Without the pictures, copy all the entries below exactly.

(DATA PROVIDED begins)

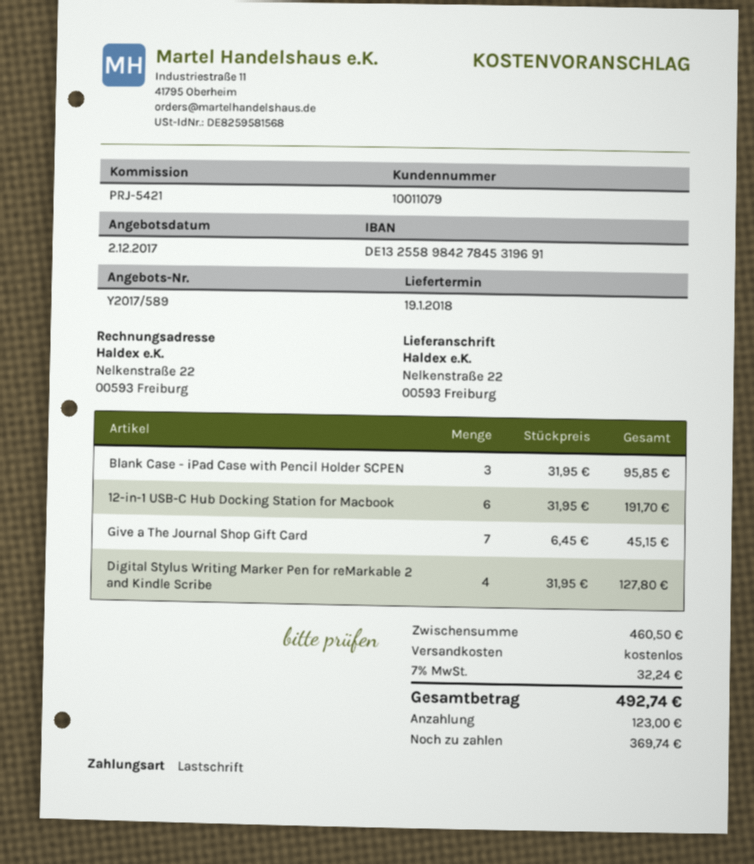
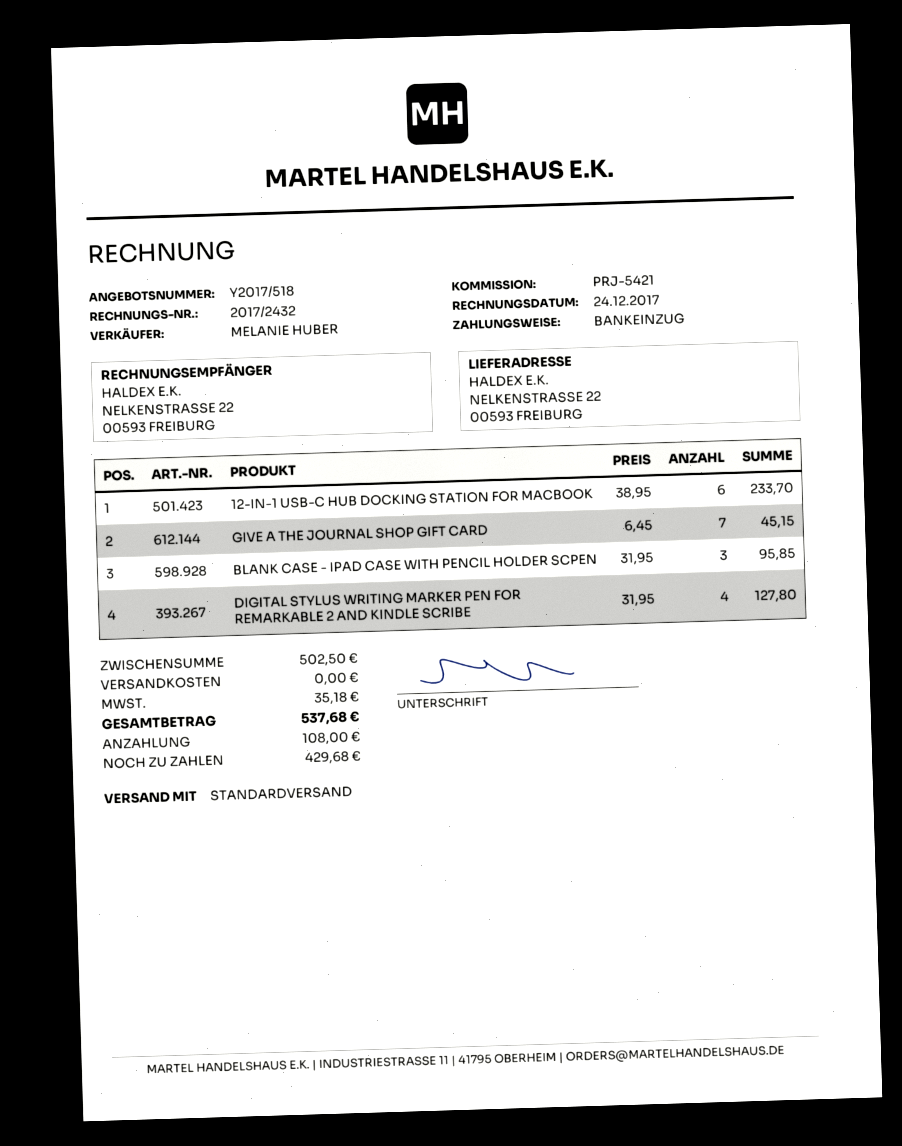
quote number: Y2017/589 -> Y2017/518
12-in-1 USB-C Hub Docking Station for Macbook: 6 x 31.95 = 191.70 -> 6 x 38.95 = 233.70
subtotal: 460.50 -> 502.50
tax: 32.24 -> 35.18
total: 492.74 -> 537.68
deposit: 123.00 -> 108.00
balance: 369.74 -> 429.68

(DATA PROVIDED ends)

→ RESULT:
quote number: Y2017/589 -> Y2017/518
12-in-1 USB-C Hub Docking Station for Macbook: 6 x 31.95 = 191.70 -> 6 x 38.95 = 233.70
subtotal: 460.50 -> 502.50
tax: 32.24 -> 35.18
total: 492.74 -> 537.68
deposit: 123.00 -> 108.00
balance: 369.74 -> 429.68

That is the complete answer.